Sylke Febrina Laucereno - detikFinance
Rabu, 19 Mei 2021 11:00 WIB
Pinjam Online Abal-abal
Foto: Pinjam Online Abal-abal (Fauzan Kamil/Infografis detikcom)
Jakarta -

Salah seorang guru TK di Malang mengaku terlilit utang di 24 aplikasi pinjaman online (pinjol) dengan total utang beserta bunga Rp 36-40 juta. Jumlah pinjamannya bervariasi, ada yang dari Rp 600 ribu namun harus mengembalikan Rp 1,2 juta.

Ketua Satgas Waspada Investasi Tongam L Tobing mengungkapkan jika hal itu menjadi bukti kegiatan pinjol ilegal sangat membahayakan masyarakat.

"Kegiatan penagihan tidak beretika dari pinjol ilegal dengan teror, intimidasi atau pelecehan merupakan tindakan yang tak bisa ditolerir dan harus diproses hukum," kata dia kepada detikcom, Rabu (19/5/2021).

Tongam mengaku sangat prihatin jika masyarakat mengakses pinjol ilegal. Sebab, perusahaan tersebut memberikan dampak bagi kehidupannya ke depan.

"Literasi masyarakat masih perlu tingkatkan terus agar tidak akses pinjol ilegal, karena sangat berbahaya, fee besar, bunga tinggi, jangka waktu singkat, denda besar, penagihan tidak beretika, semua kontak HP (handphone) diakses untuk menagih," kata Tongam.

Tongam menyebut, pihaknya mempercayakan penanganan kasus tersebut ke kepolisian.

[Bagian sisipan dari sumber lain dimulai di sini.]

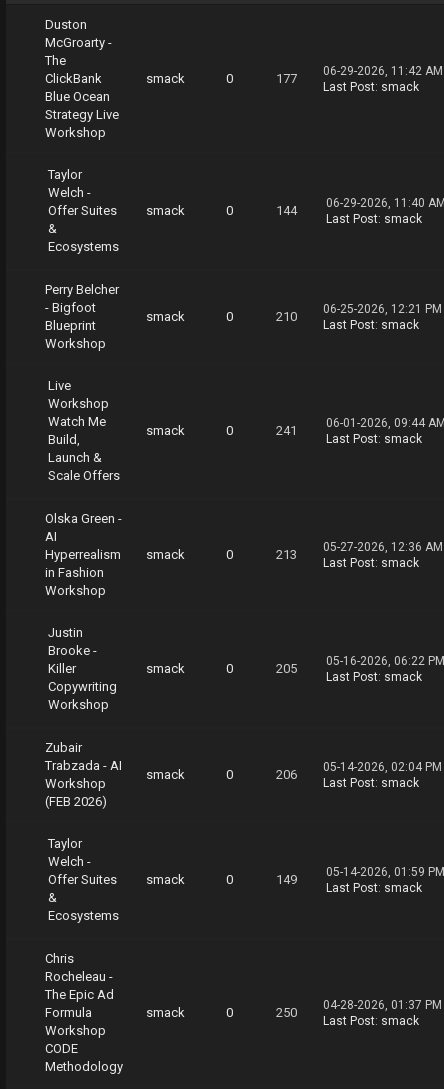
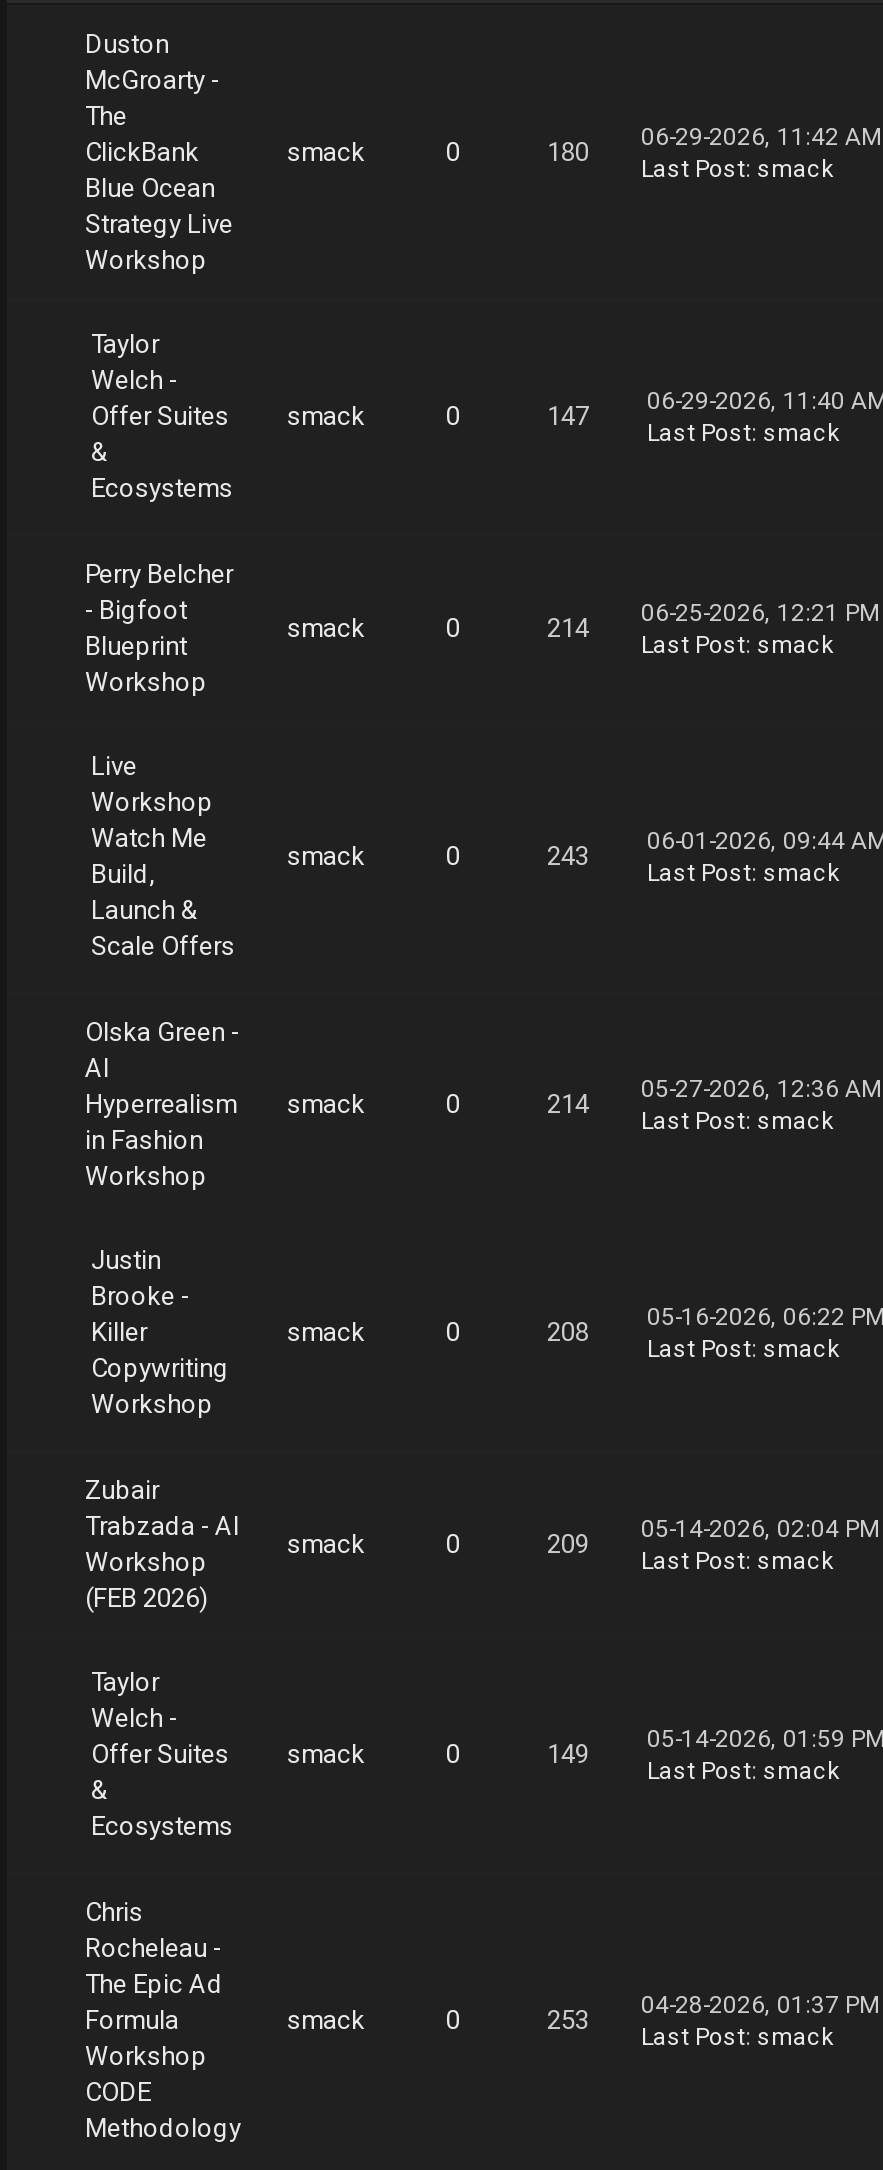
- 177 06-29-2026, 11:42 AM
+ 180 06-29-2026, 11:42 AM

- 144
+ 147

- 210 06-25-2026, 12:21 PM
+ 214 06-25-2026, 12:21 PM

- 241
+ 243

- 213 05-27-2026, 12:36 AM
+ 214 05-27-2026, 12:36 AM

- 205
+ 208

- 206 05-14-2026, 02:04 PM
+ 209 05-14-2026, 02:04 PM

- 250 04-28-2026, 01:37 PM
+ 253 04-28-2026, 01:37 PM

Satgas sangat mengharapkan masyarakat agar tidak lagi mengakses pinjol ilegal. "Sudah banyak korban pinjol ilegal ini, agar menjadi pengalaman bagi kita agar tak ada korban lain," jelas dia.

Tongam menambahkan, saat ini Satgas juga terus melakukan pemberantasan pinjol ilegal. Jika masyarakat membutuhkan pinjaman uang secara online, bisa meminjam di pinjol yang terdaftar di OJK. Untuk daftar pinjol yang terdaftar bisa dilihat di website ojk.go.id.